→ WHAT TO DO: If a line below falls between the line with "9° Grado | Tasa-Año 2022: 46,04 -> 46,03" and the line with "8° Grado | Suma: 189,98 -> 190,02", or is one of those two, output it exactly; output nothing else and no pictures.

-=-=-=-=-

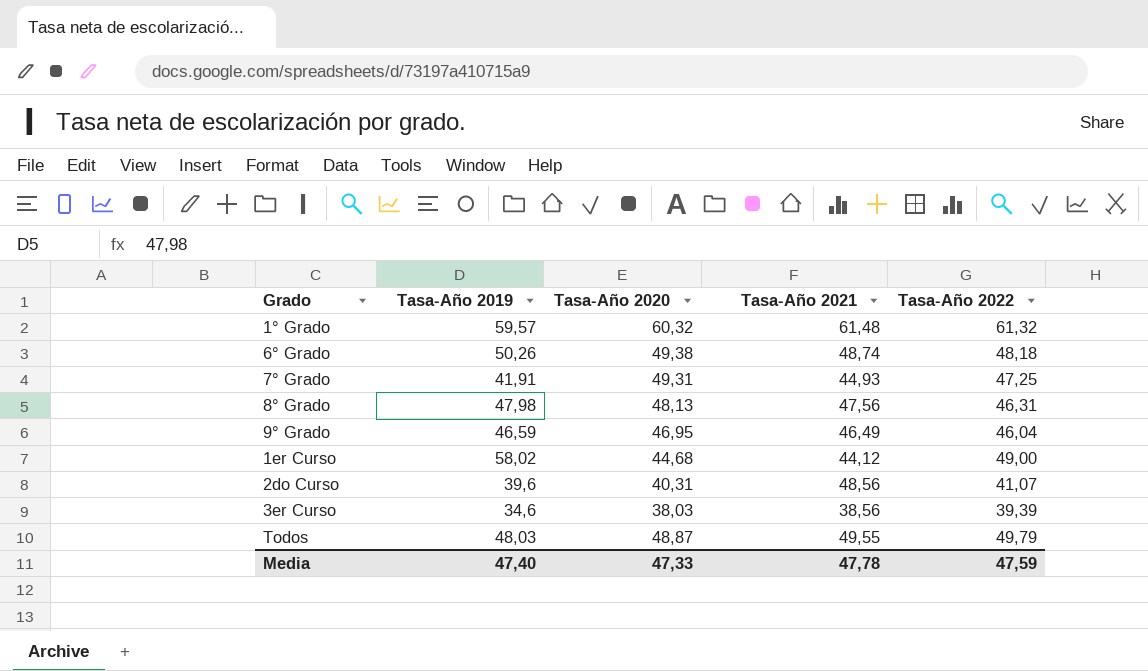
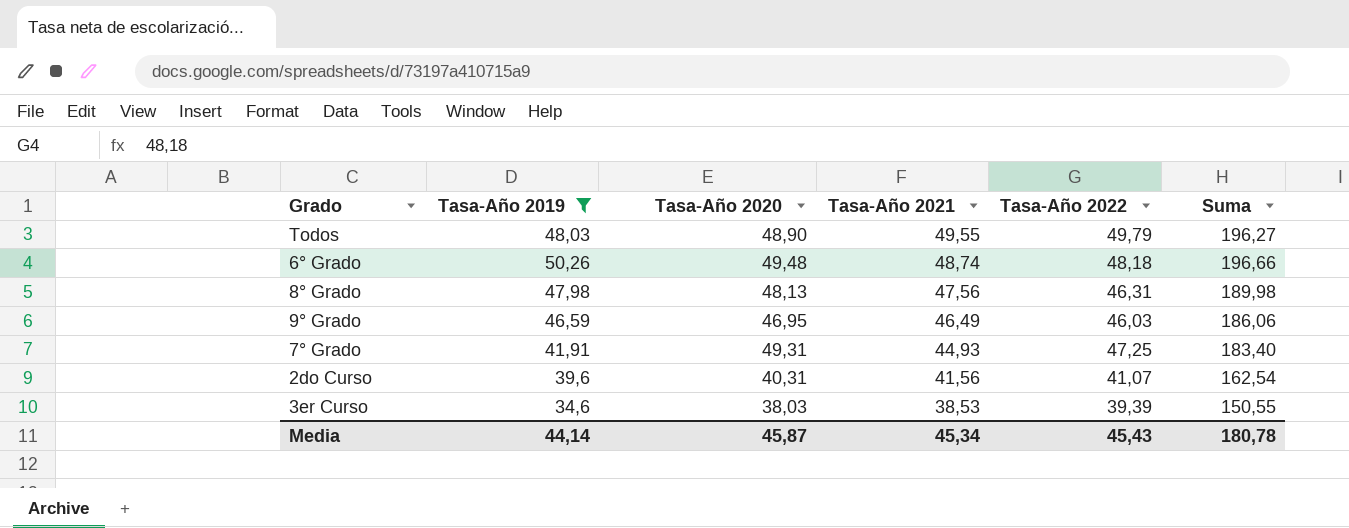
filter: none -> Tasa-Año 2019 <= 50,26
row order: none -> Tasa-Año 2021 descending
column Suma | formula: none -> [Tasa-Año 2019] + [Tasa-Año 2020] + [Tasa-Año 2021] + [Tasa-Año 2022]
Todos | Tasa-Año 2020: 48,87 -> 48,90
6° Grado | Tasa-Año 2020: 49,38 -> 49,48
9° Grado | Tasa-Año 2022: 46,04 -> 46,03
2do Curso | Tasa-Año 2021: 48,56 -> 41,56
3er Curso | Tasa-Año 2021: 38,56 -> 38,53
Media | Tasa-Año 2019: 47,40 -> 44,14
Media | Tasa-Año 2020: 47,33 -> 45,87
Media | Tasa-Año 2021: 47,78 -> 45,34
Media | Tasa-Año 2022: 47,59 -> 45,43

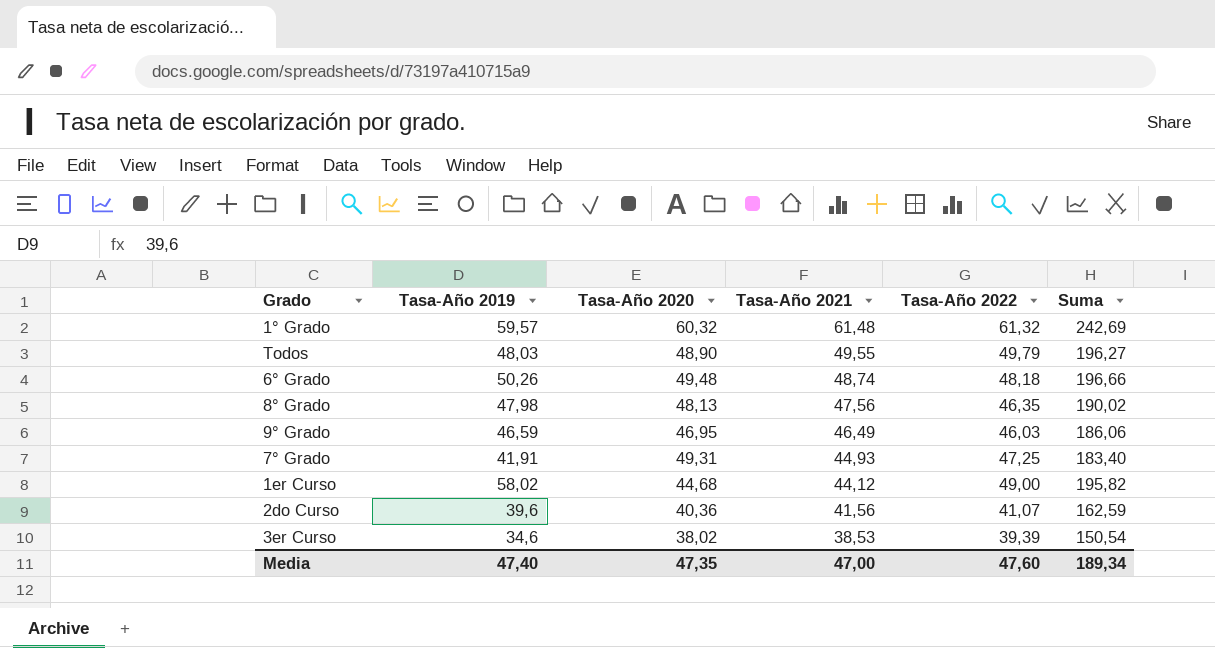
filter: Tasa-Año 2019 <= 50,26 -> none
8° Grado | Tasa-Año 2022: 46,31 -> 46,35
8° Grado | Suma: 189,98 -> 190,02
2do Curso | Tasa-Año 2020: 40,31 -> 40,36
2do Curso | Suma: 162,54 -> 162,59
3er Curso | Tasa-Año 2020: 38,03 -> 38,02
3er Curso | Suma: 150,55 -> 150,54
Media | Tasa-Año 2019: 44,14 -> 47,40
Media | Tasa-Año 2020: 45,87 -> 47,35
Media | Tasa-Año 2021: 45,34 -> 47,00
Media | Tasa-Año 2022: 45,43 -> 47,60
Media | Suma: 180,78 -> 189,34

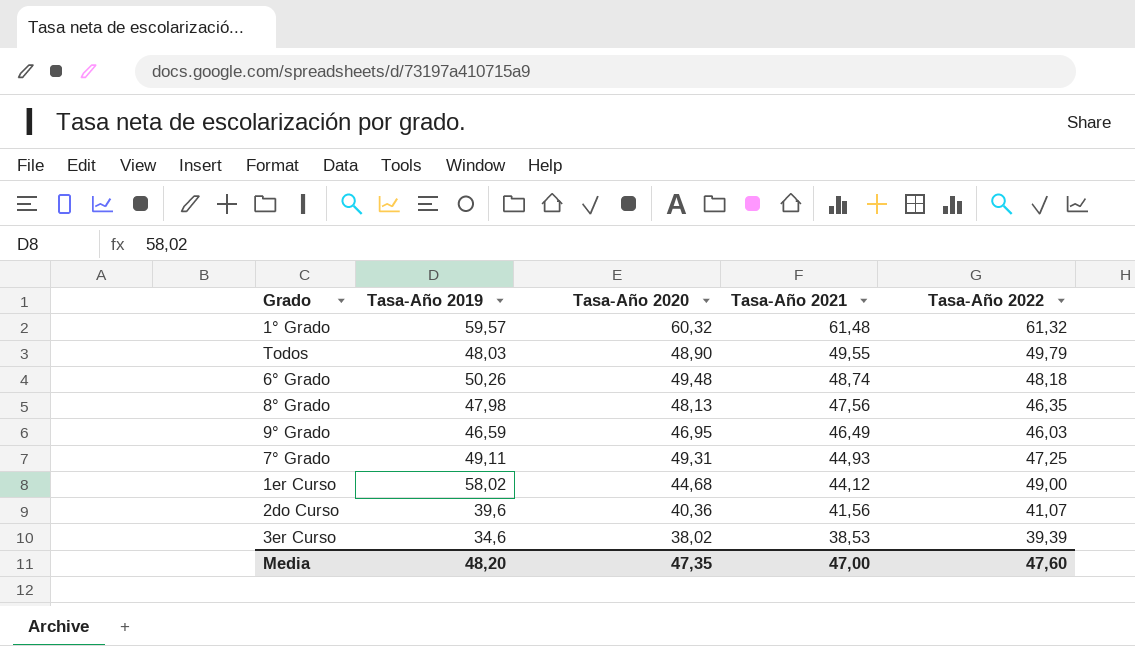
column Suma | formula: [Tasa-Año 2019] + [Tasa-Año 2020] + [Tasa-Año 2021] + [Tasa-Año 2022] -> none
7° Grado | Tasa-Año 2019: 41,91 -> 49,11
Media | Tasa-Año 2019: 47,40 -> 48,20

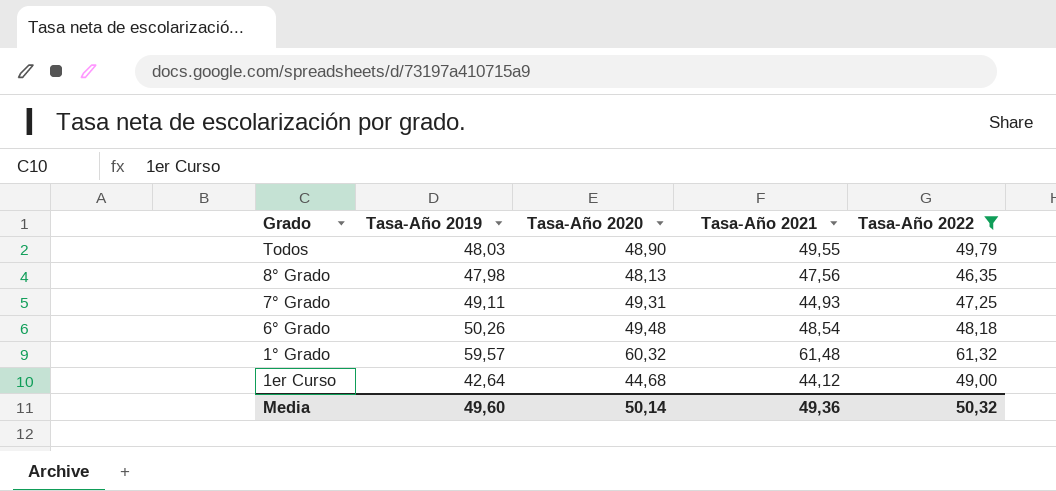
filter: none -> Tasa-Año 2022 >= 46,35
row order: Tasa-Año 2021 descending -> Grado descending
6° Grado | Tasa-Año 2021: 48,74 -> 48,54
1er Curso | Tasa-Año 2019: 58,02 -> 42,64
Media | Tasa-Año 2019: 48,20 -> 49,60
Media | Tasa-Año 2020: 47,35 -> 50,14
Media | Tasa-Año 2021: 47,00 -> 49,36
Media | Tasa-Año 2022: 47,60 -> 50,32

-=-=-=-=-

→ EXERCISE SOLUTION:
9° Grado | Tasa-Año 2022: 46,04 -> 46,03
2do Curso | Tasa-Año 2021: 48,56 -> 41,56
3er Curso | Tasa-Año 2021: 38,56 -> 38,53
Media | Tasa-Año 2019: 47,40 -> 44,14
Media | Tasa-Año 2020: 47,33 -> 45,87
Media | Tasa-Año 2021: 47,78 -> 45,34
Media | Tasa-Año 2022: 47,59 -> 45,43

filter: Tasa-Año 2019 <= 50,26 -> none
8° Grado | Tasa-Año 2022: 46,31 -> 46,35
8° Grado | Suma: 189,98 -> 190,02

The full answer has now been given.